According to the expert’s understanding, for the taxpayer to regain this right, they should spend at least three years in their home from the time they return to inhabit it before selling it.
Imputation of income
Except in the case of the habitual residence, the possession of a property is considered by tax regulations a demonstration of wealth, and for this reason economic benefits are attributed (fictitiously).
As the experts explain, the loss of the consideration of habitual residence would also mean that in the personal income tax return a profit for that floor was attributed to the taxpayer: 1% of the cadastral value, Sequeiros points out. This consequence would occur regardless of whether you only have one property, adds Galán. Normally, he explains, second homes have a lower valuation than the main home, so if the AEAT verifies that there is a change of residence, the tax would be increased.

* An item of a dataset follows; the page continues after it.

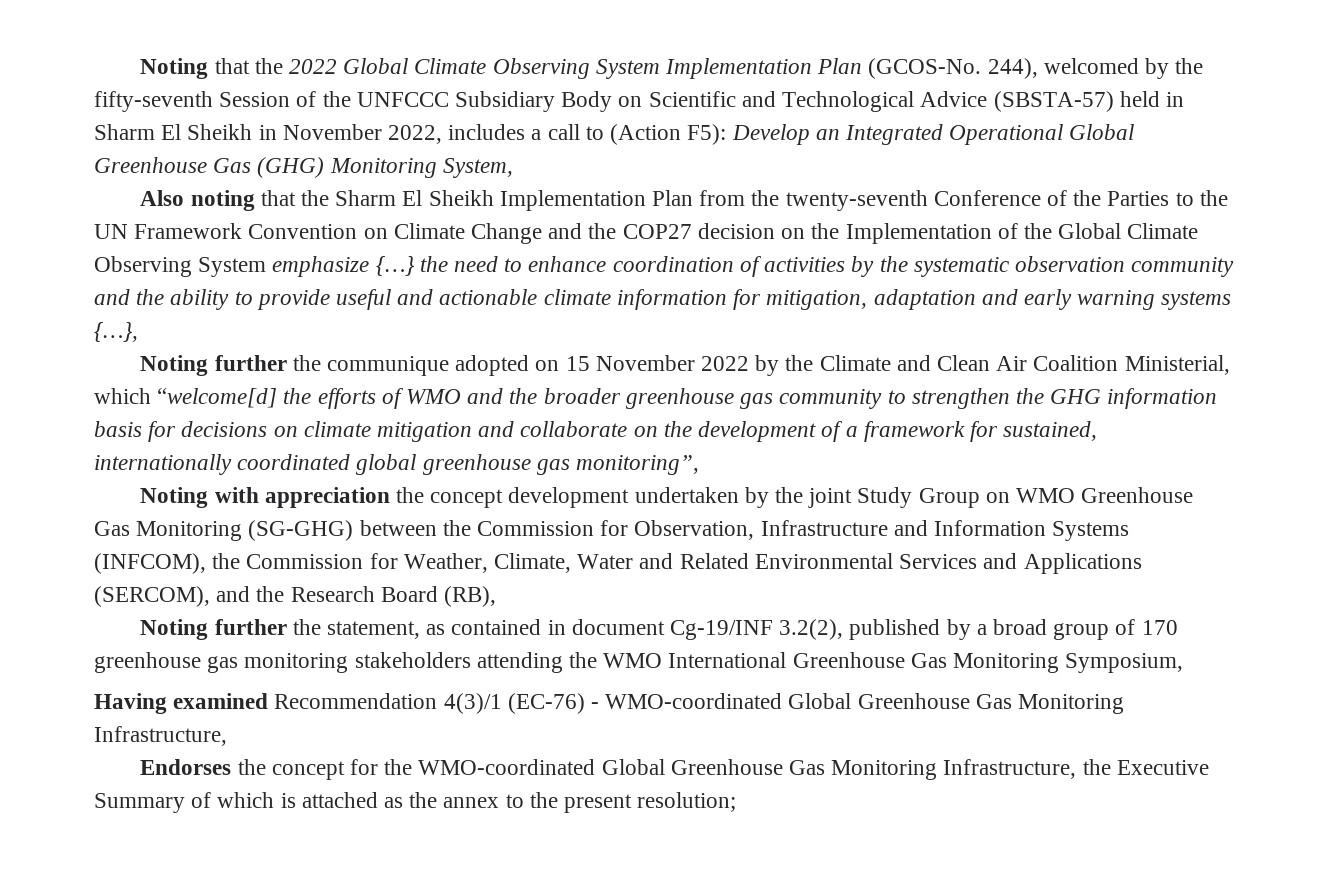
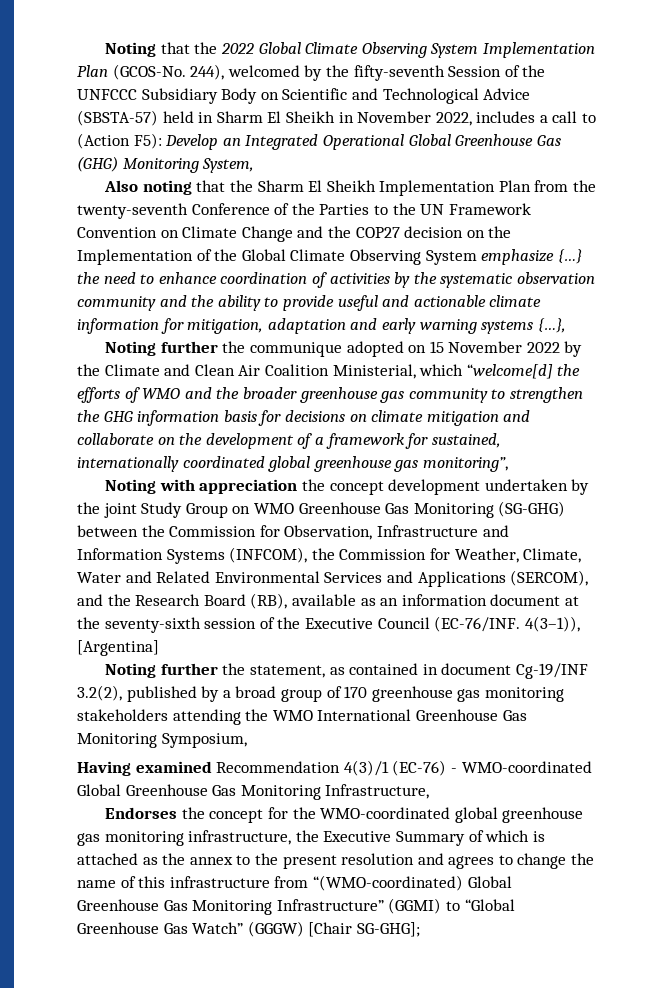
- Noting with appreciation the concept development undertaken by the joint Study Group on WMO Greenhouse Gas Monitoring (SG-GHG) between the Commission for Observation, Infrastructure and Information Systems (INFCOM), the Commission for Weather, Climate, Water and Related Environmental Services and Applications (SERCOM), and the Research Board (RB),
+ Noting with appreciation the concept development undertaken by the joint Study Group on WMO Greenhouse Gas Monitoring (SG-GHG) between the Commission for Observation, Infrastructure and Information Systems (INFCOM), the Commission for Weather, Climate, Water and Related Environmental Services and Applications (SERCOM), and the Research Board (RB), available as an information document at the seventy-sixth session of the Executive Council (EC-76/INF. 4(3–1)), [Argentina]
- Endorses the concept for the WMO-coordinated Global Greenhouse Gas Monitoring Infrastructure, the Executive Summary of which is attached as the annex to the present resolution;
+ Endorses the concept for the WMO-coordinated global greenhouse gas monitoring infrastructure, the Executive Summary of which is attached as the annex to the present resolution and agrees to change the name of this infrastructure from “(WMO-coordinated) Global Greenhouse Gas Monitoring Infrastructure” (GGMI) to “Global Greenhouse Gas Watch” (GGGW) [Chair SG-GHG];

Communication to the Treasury
Finally, Sequeiros points out, “we must not forget that taxpayers are obliged to communicate changes of residence to the Treasury.” Either through the model approved for this purpose, or in the income statement itself. Omitting this information can get us into trouble. This is the case, Sequeiros exemplifies, of AEAT communications that, because they have been sent to the specified address, can be considered valid even if the taxpayer has not found out. “Some client has found that, suddenly, he has a file in the process of urgency or a seizure of the current account for notifications that he has never seen,” he recalls.